§ Task prompt
Scan the records for lines with the word "blower", and copy every such line.

#### Data under study ####

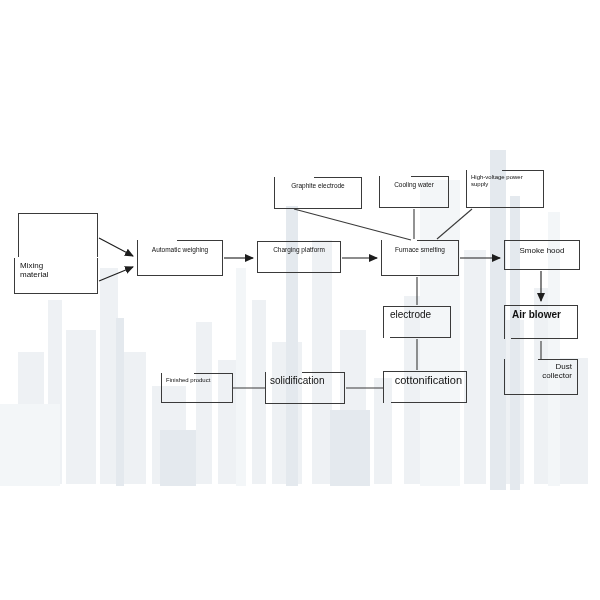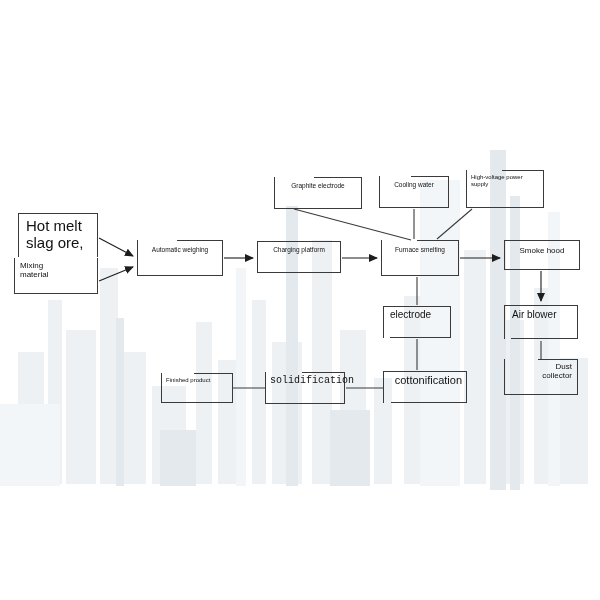--- a/index.html
+++ b/index.html
@@ -118,22 +118,20 @@
       <line x1="383" y1="388" x2="346" y2="388"></line>
       <line x1="265" y1="388" x2="232" y2="388"></line>
     </g>
   </svg>
 
   <div id="nodes">
       <div class="node" style="left: 18px; top: 213px; width: 80px; height: 44px;">
         <div class="bd h" style="left: 0px; top: 0px; width: 80px; background: rgb(58, 58, 58);"></div>
         <div class="bd v" style="left: 0px; top: 0px; height: 44px; background: rgb(58, 58, 58);"></div>
         <div class="bd v" style="left: 79px; top: 0px; height: 44px; background: rgb(58, 58, 58);"></div>
-        <span class="label" style="font-size: 15px; left: 8px; top: 4px; width: 64px; text-align: left;">Hot melt
-slag ore,</span>
       </div>
       <div class="node" style="left: 14px; top: 258px; width: 104px; height: 36px;">
         <div class="bd h" style="left: 0px; top: 35px; width: 84px; background: rgb(58, 58, 58);"></div>
         <div class="bd v" style="left: 0px; top: 0px; height: 36px; background: rgb(58, 58, 58);"></div>
         <div class="bd v" style="left: 83px; top: 0px; height: 36px; background: rgb(58, 58, 58);"></div>
         <span class="label" style="font-size: 8px; left: 6px; top: 3px; width: 72px; text-align: left;">Mixing
 material</span>
       </div>
       <div class="node" style="left: 137px; top: 240px; width: 86px; height: 36px;">
         <div class="bd h" style="left: 0px; top: 35px; width: 86px; background: rgb(58, 58, 58);"></div>
@@ -187,21 +185,21 @@
         <div class="bd v" style="left: 75px; top: 0px; height: 30px; background: rgb(58, 58, 58);"></div>
         <div class="bd h" style="left: 35px; top: 0px; width: 41px; background: rgb(58, 58, 58);"></div>
         <div class="bd h" style="left: 8px; top: 29px; width: 68px; background: rgb(58, 58, 58);"></div>
         <span class="label" style="font-size: 8px; left: 4px; top: 6px; width: 68px; text-align: center;">Smoke hood</span>
       </div>
       <div class="node" style="left: 504px; top: 305px; width: 74px; height: 34px;">
         <div class="bd h" style="left: 0px; top: 0px; width: 74px; background: rgb(58, 58, 58);"></div>
         <div class="bd v" style="left: 0px; top: 0px; height: 34px; background: rgb(58, 58, 58);"></div>
         <div class="bd v" style="left: 73px; top: 0px; height: 34px; background: rgb(58, 58, 58);"></div>
         <div class="bd h" style="left: 7px; top: 33px; width: 67px; background: rgb(58, 58, 58);"></div>
-        <span class="label" style="font-size: 10px; left: 8px; top: 4px; width: 58px; text-align: left;">Air blower</span>
+        <span class="label" style="font-size: 10px; left: 8px; top: 4px; width: 58px; text-align: left; font-weight: bold;">Air blower</span>
       </div>
       <div class="node" style="left: 504px; top: 359px; width: 74px; height: 36px;">
         <div class="bd h" style="left: 0px; top: 35px; width: 74px; background: rgb(58, 58, 58);"></div>
         <div class="bd v" style="left: 0px; top: 0px; height: 36px; background: rgb(58, 58, 58);"></div>
         <div class="bd v" style="left: 73px; top: 0px; height: 36px; background: rgb(58, 58, 58);"></div>
         <div class="bd h" style="left: 34px; top: 0px; width: 40px; background: rgb(58, 58, 58);"></div>
         <span class="label" style="font-size: 8px; left: 6px; top: 3px; width: 62px; text-align: right;">Dust
 collector</span>
       </div>
       <div class="node" style="left: 383px; top: 306px; width: 68px; height: 32px;">
@@ -216,21 +214,21 @@
         <div class="bd v" style="left: 0px; top: 0px; height: 32px; background: rgb(58, 58, 58);"></div>
         <div class="bd v" style="left: 83px; top: 0px; height: 32px; background: rgb(58, 58, 58);"></div>
         <div class="bd h" style="left: 8px; top: 31px; width: 76px; background: rgb(58, 58, 58);"></div>
         <span class="label" style="font-size: 11px; left: 5px; top: 3px; width: 74px; text-align: right;">cottonification</span>
       </div>
       <div class="node" style="left: 265px; top: 372px; width: 80px; height: 32px;">
         <div class="bd h" style="left: 0px; top: 31px; width: 80px; background: rgb(58, 58, 58);"></div>
         <div class="bd v" style="left: 0px; top: 0px; height: 32px; background: rgb(58, 58, 58);"></div>
         <div class="bd v" style="left: 79px; top: 0px; height: 32px; background: rgb(58, 58, 58);"></div>
         <div class="bd h" style="left: 37px; top: 0px; width: 43px; background: rgb(58, 58, 58);"></div>
-        <span class="label" style="font-size: 10px; left: 5px; top: 3px; width: 70px; text-align: left; font-family: Liberation Mono, monospace;">solidification</span>
+        <span class="label" style="font-size: 10px; left: 5px; top: 3px; width: 70px; text-align: left;">solidification</span>
       </div>
       <div class="node" style="left: 161px; top: 373px; width: 72px; height: 30px;">
         <div class="bd h" style="left: 0px; top: 29px; width: 72px; background: rgb(58, 58, 58);"></div>
         <div class="bd v" style="left: 0px; top: 0px; height: 30px; background: rgb(58, 58, 58);"></div>
         <div class="bd v" style="left: 71px; top: 0px; height: 30px; background: rgb(58, 58, 58);"></div>
         <div class="bd h" style="left: 33px; top: 0px; width: 39px; background: rgb(58, 58, 58);"></div>
         <span class="label" style="font-size: 6px; left: 5px; top: 4px; width: 62px; text-align: left;">Finished product</span>
       </div>
     </div>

####

§ Answer to the exercise
-        <span class="label" style="font-size: 10px; left: 8px; top: 4px; width: 58px; text-align: left;">Air blower</span>
+        <span class="label" style="font-size: 10px; left: 8px; top: 4px; width: 58px; text-align: left; font-weight: bold;">Air blower</span>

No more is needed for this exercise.